Bats are one of the most important species for our global ecology. After the sun goes down they, along with a few other species, become the primary pollinators of nighttime plant life. This greatly contributes to our after hours agricultural system and the environment as a whole. They are also a large contributor to insect and pest reduction. People in insect rich areas like Florida have even tried building Gothic bell towers to attract the desirable flying mammals.

Which is why it is with great alarm that scientists have realized that outdoor lighting poses a threat to nocturnal wildlife and bats in particular. Since bats only come out at night and rely on echolocation rather than their eyes to see, any light pollution can hurt them. Many other nocturnal species may benefit from a light pollution reduction in your neighborhood as well.

Bat friendly lighting generally takes the form of amber light.

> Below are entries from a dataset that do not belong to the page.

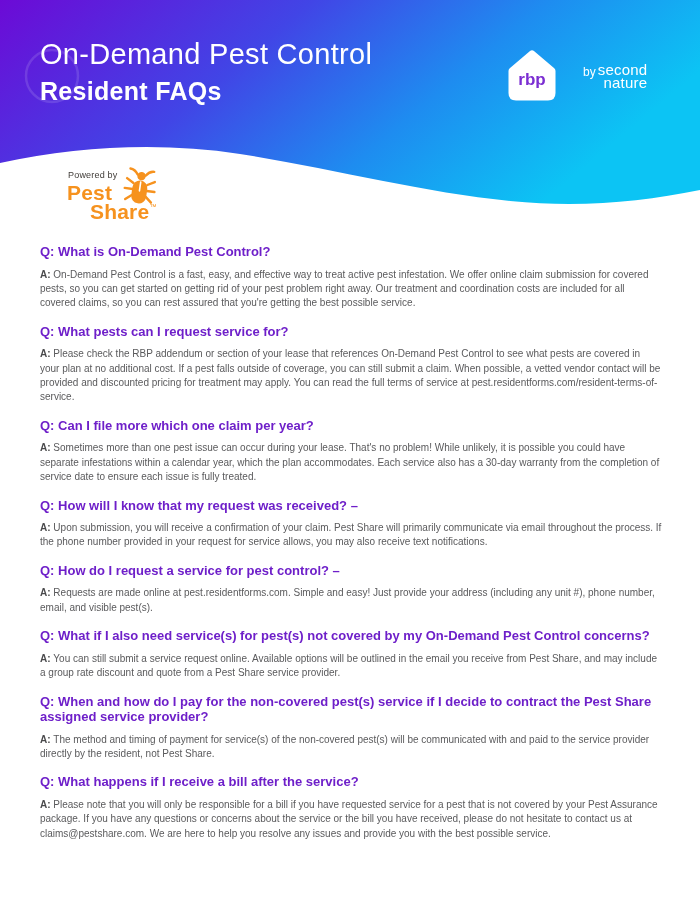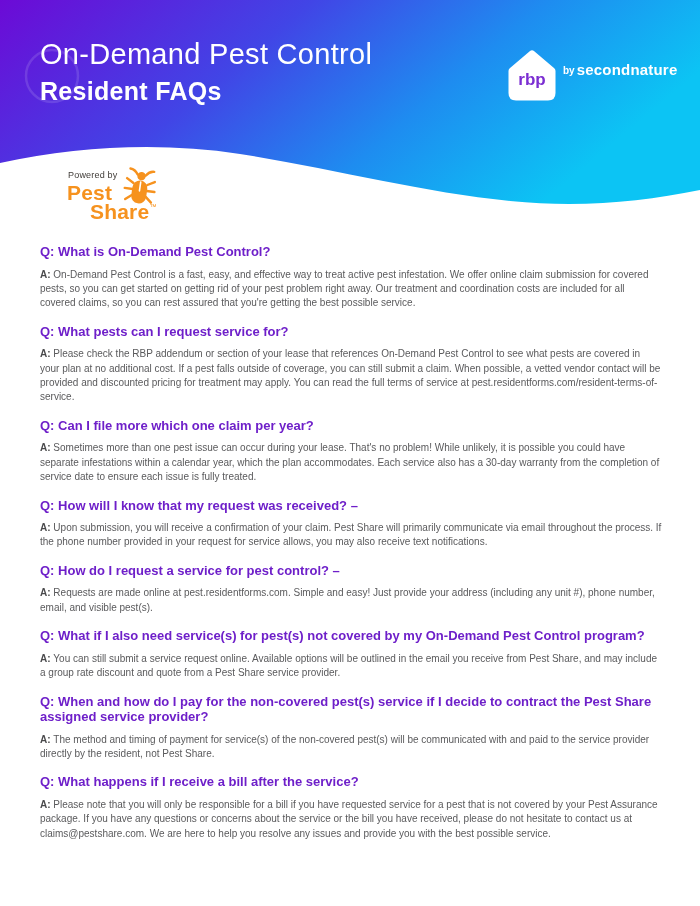--- a/index.html
+++ b/index.html
@@ -11,22 +11,22 @@
   }
   
   .header { position: relative; width: 700px; height: 234px; }
   .header svg.wave { position: absolute; top: 0; left: 0; display: block; }
   .titles { position: absolute; left: 40px; top: 40px; color: #ffffff; }
   .title-line1 { font-size: 29px; font-weight: 400; letter-spacing: 0.3px; line-height: 28px; }
   .title-line2 { font-size: 25px; font-weight: 700; letter-spacing: 0.3px; line-height: 28px; margin-top: 9px; }
   .rbp-logo { position: absolute; left: 501px; top: 45px; width: 150px; height: 66px; }
   .rbp-badge { position: absolute; left: 0; top: 0; }
   .sn-text { position: absolute; left: 62px; top: 18px; display: flex; color: #ffffff; }
-  .sn-by { font-size: 10px; font-weight: 700; margin-top: 2px; margin-right: 2px; }
-  .sn-stack { display: flex; flex-direction: row; align-items: flex-end; font-weight: 700; font-size: 15px; line-height: 13px; letter-spacing: 0.2px; }
+  .sn-by { font-size: 12px; font-weight: 400; margin-top: 2px; margin-right: 2px; margin-left: 20px; }
+  .sn-stack { display: flex; flex-direction: column; align-items: flex-end; font-weight: 400; font-size: 15px; line-height: 13px; letter-spacing: 0.2px; }
   
   .powered { position: absolute; left: 38px; top: 167px; width: 150px; height: 62px; margin-left: 29px; }
   .powered-label { position: absolute; left: 1px; top: 3px; font-size: 9px; color: #403c38; letter-spacing: 0.2px; }
   .ps-word1 { position: absolute; left: 0; top: 14px; font-size: 21px; font-weight: 700; color: #f6921e; letter-spacing: 0.2px; }
   .ps-word2 { position: absolute; left: 23px; top: 33px; font-size: 21px; font-weight: 700; color: #f6921e; letter-spacing: 0.2px; }
   .ps-tm { font-size: 7px; font-weight: 400; vertical-align: 10px; }
   .ps-bug { position: absolute; left: 55px; top: 0; }
   
   .content { position: absolute; left: 40px; top: 244px; width: 622px; }
   .qa { margin-bottom: 13px; }
@@ -133,21 +133,21 @@
 
   <div class="qa">
     <div class="question">Q: How do I request a service for pest control? –</div>
     <div class="answer">
       <span class="a-prefix">A: </span>
       <span class="a-text">Requests are made online at pest.residentforms.com. Simple and easy! Just provide your address (including any unit #), phone number, email, and visible pest(s).</span>
     </div>
   </div>
 
   <div class="qa">
-    <div class="question">Q: What if I also need service(s) for pest(s) not covered by my On-Demand Pest Control program?</div>
+    <div class="question">Q: What if I also need service(s) for pest(s) not covered by my On-Demand Pest Control concerns?</div>
     <div class="answer">
       <span class="a-prefix">A: </span>
       <span class="a-text">You can still submit a service request online. Available options will be outlined in the email you receive from Pest Share, and may include a group rate discount and quote from a Pest Share service provider.</span>
     </div>
   </div>
 
   <div class="qa">
     <div class="question">Q: When and how do I pay for the non-covered pest(s) service if I decide to contract the Pest Share assigned service provider?</div>
     <div class="answer">
       <span class="a-prefix">A: </span>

This is due to the wavelengths that are created by different types of light bulbs and led lights. Wildlife friendly amber light is by far the best choice for outdoor light pollution solutions. These LED lamps are built with new light emitting diode technology that uses an amber hue rather than a traditional white hue that imitates fluorescent lights.

LED technology has numerous benefits. Traditional lights actually use a majority of their energy to generate heat with light being a byproduct. LEDs are specifically designed to generate light without generating a lot of heat. Since bats use echolocation alongside a spectrum of light humans cannot see they are more susceptible to light pollution from LEDs. This effect essentially diminishes their eyesight or even blinds them in areas around outdoor LED technology.

However the Dutch Mammal Society has determined that amber colored LED’s can offer some sanctuary for bats and other nocturnal species that are being affected by this issue. Scientists and conservationists are recommending a two pronged attack against light pollution affecting bats and other nighttime species. Replace traditional white LEDs with amber hued LEDs and create special light pollution free zones that will allow bats to travel to and from areas to engage in feeding and pollination. This approach has shown results in a number of American cities and is not hard to replicate. By taking an ecologically friendly approach to lighting we can improve the lives of local wildlife while helping our own ecology at the same time.